In both situations, the Federal Reserve stepped in and reduced interest rates a significant amount. This, combined with lower house prices, made the Great Recession a good time to buy a house if you were in a financial position to do so. The pandemic may also prove to be a good time to buy a house, as interest rates are low and sellers are eager to make the sale.

Another similarity is that both the Great Recession and current times affected the whole world. No country was spared in either case. The United States was hit very hard during both the Great Recession and the current global pandemic. This time, many European countries were hit harder than they were during the Great Recession.

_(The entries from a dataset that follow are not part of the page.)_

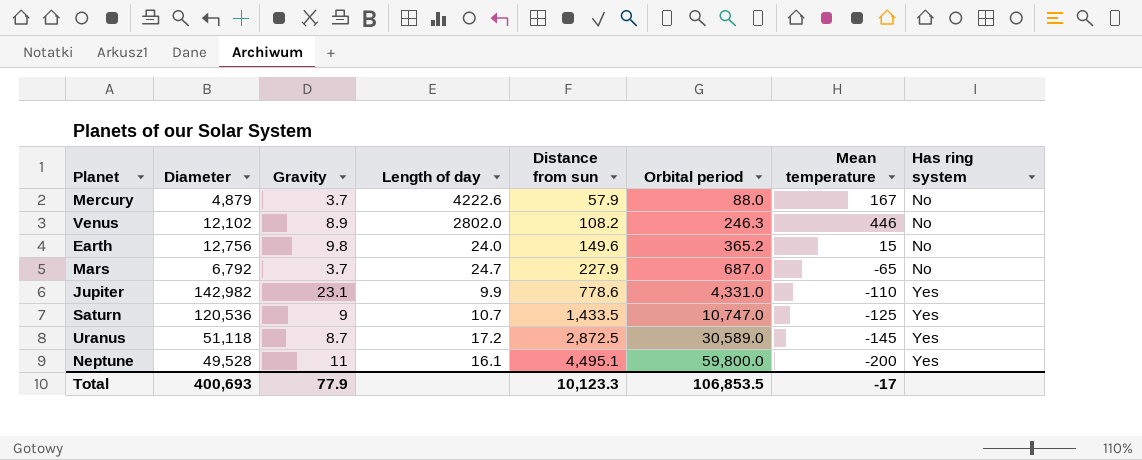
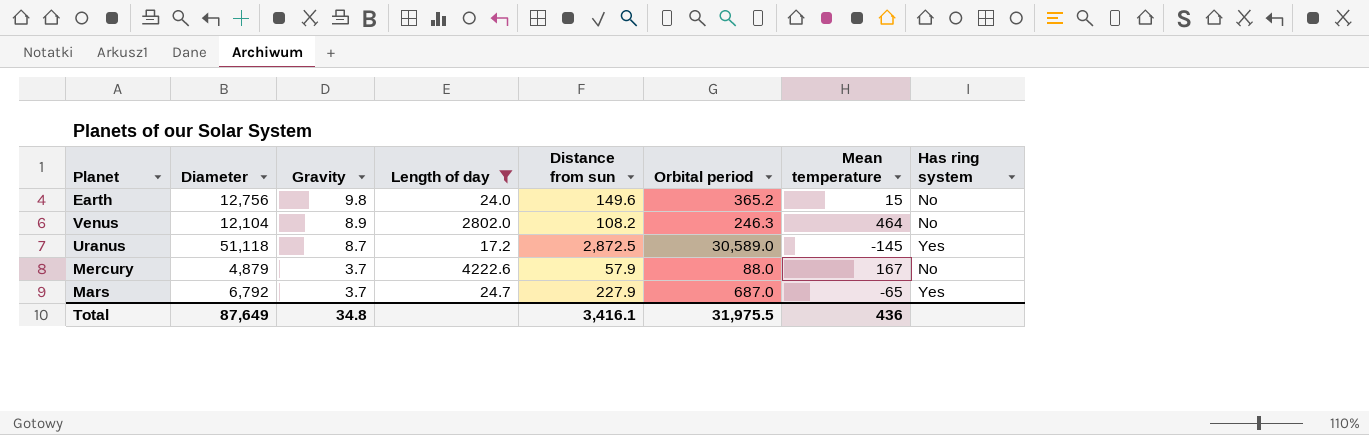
filter: none -> Length of day >= 17.2
row order: Distance from sun ascending -> Gravity descending
Venus | Diameter: 12,102 -> 12,104
Venus | Mean temperature: 446 -> 464
Mars | Has ring system: No -> Yes
Total | Diameter: 400,693 -> 87,649
Total | Gravity: 77.9 -> 34.8
Total | Distance from sun: 10,123.3 -> 3,416.1
Total | Orbital period: 106,853.5 -> 31,975.5
Total | Mean temperature: -17 -> 436

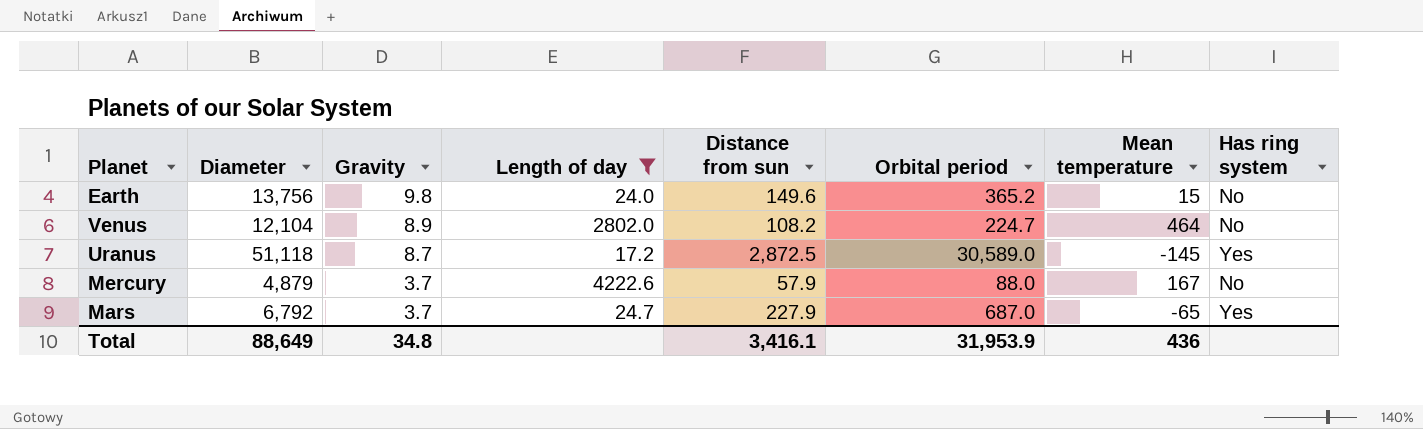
Earth | Diameter: 12,756 -> 13,756
Venus | Orbital period: 246.3 -> 224.7
Total | Diameter: 87,649 -> 88,649
Total | Orbital period: 31,975.5 -> 31,953.9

Differences between The Great Recession and Now

The primary difference between the two situations is the cause of each one. The Great Recession was caused by the real estate collapse when banks were issuing subprime mortgages. After the stock market crashed and thousands of people defaulted on their mortgages, the world was plunged into the Great Recession. The current situation is due to the global pandemic and the havoc it is caused the world. Covid19 has inflected millions of people and has resulted in shutdowns of nearly all businesses. It has also resulted in people needing to stay home, and not going out to stimulate the economy.

It is likely that the current downturn will not be as long or hard-hitting as the Great Recession. It is estimated that this downturn will be V-shaped. This means that we will see negative growth for either a quarter or half of the year, only to have a strong recovery period quickly follow. The Great Recession, on the other hand lasted for years.

After the Great Recession, the world had a better understanding of the financial stability needed in order to overcome another downturn. Banks increased their capital, and government programs were created to help citizens if necessary. Government stimulus funds to help Americans get through Covid19 have been very helpful. During the Great Recession, such programs were not initiated until much later.